Change listing data:
Content starts

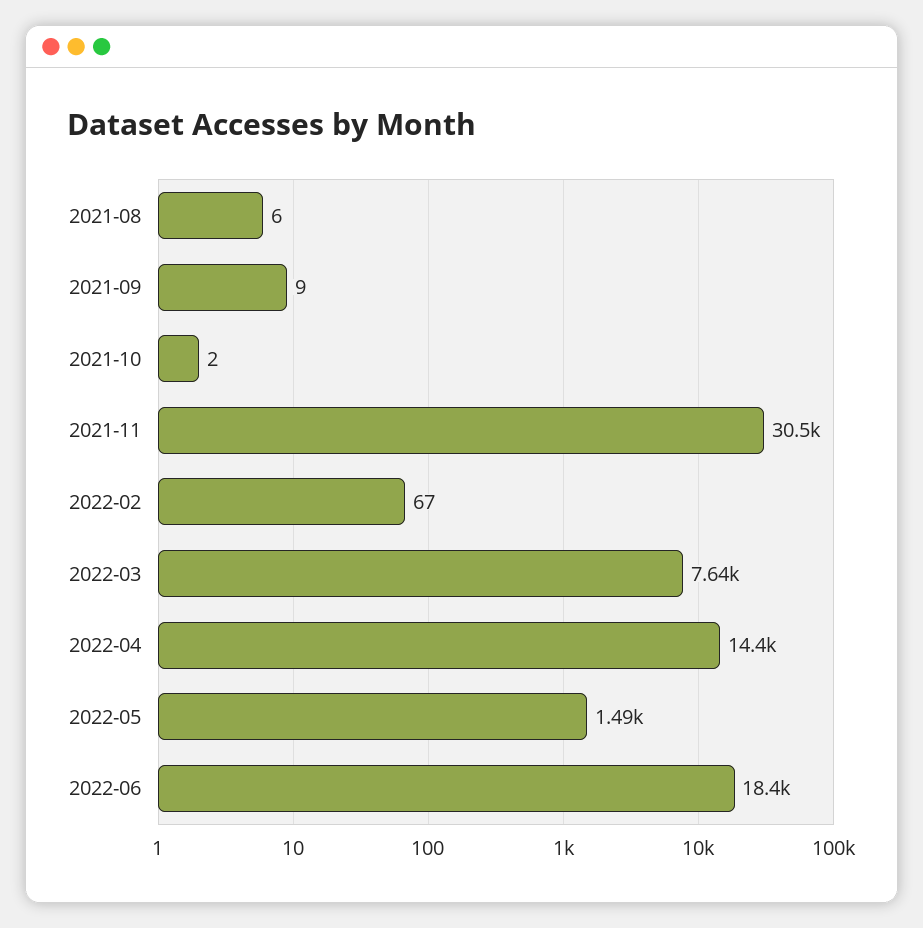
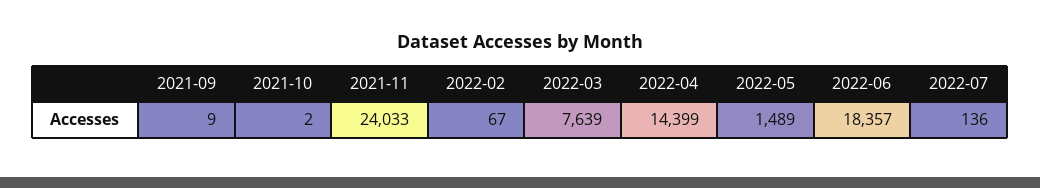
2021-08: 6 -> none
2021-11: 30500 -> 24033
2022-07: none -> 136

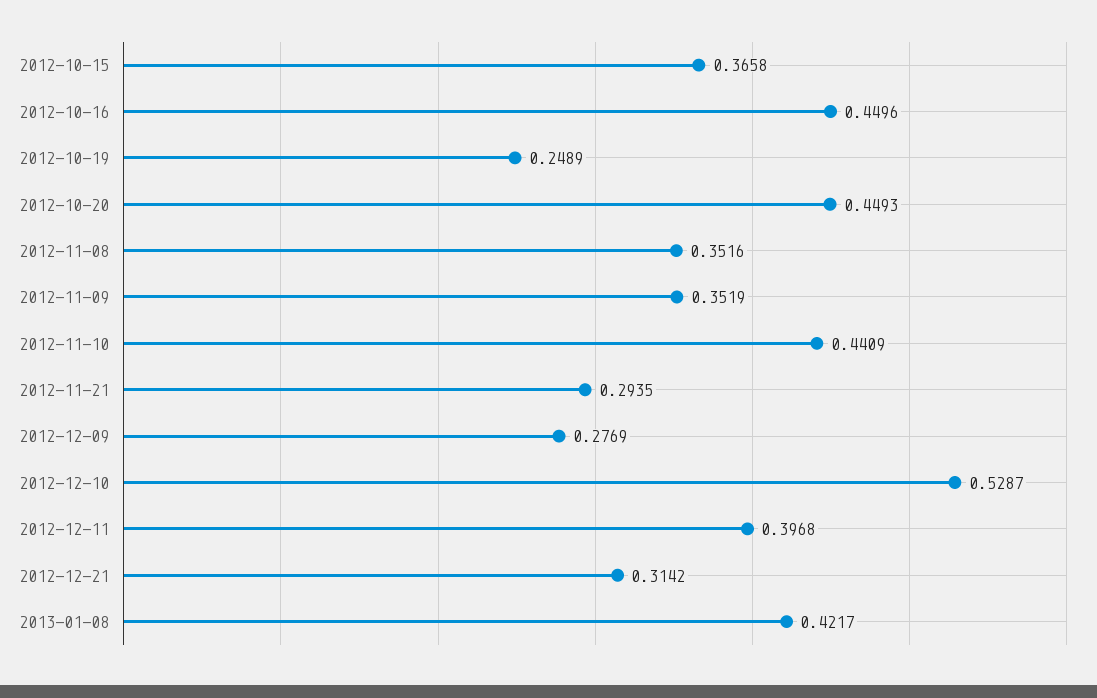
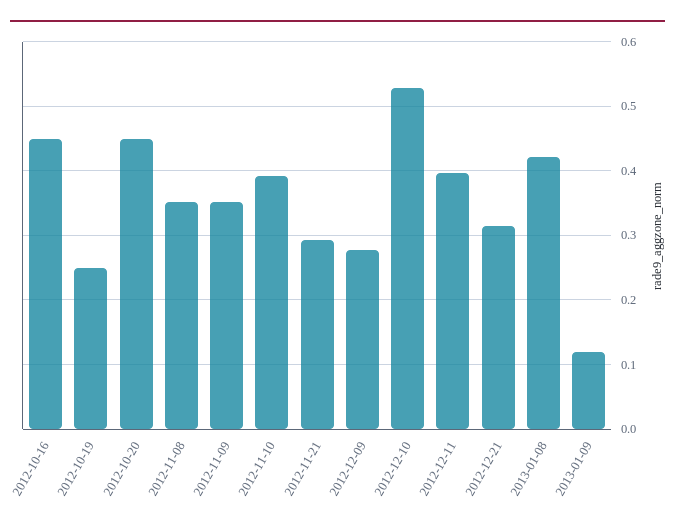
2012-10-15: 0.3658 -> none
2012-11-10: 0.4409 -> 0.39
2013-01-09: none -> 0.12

Content ends

- [Exercise description]
Retype the lines above exactly, no pictures.

- [Response area]
2021-08: 6 -> none
2021-11: 30500 -> 24033
2022-07: none -> 136

2012-10-15: 0.3658 -> none
2012-11-10: 0.4409 -> 0.39
2013-01-09: none -> 0.12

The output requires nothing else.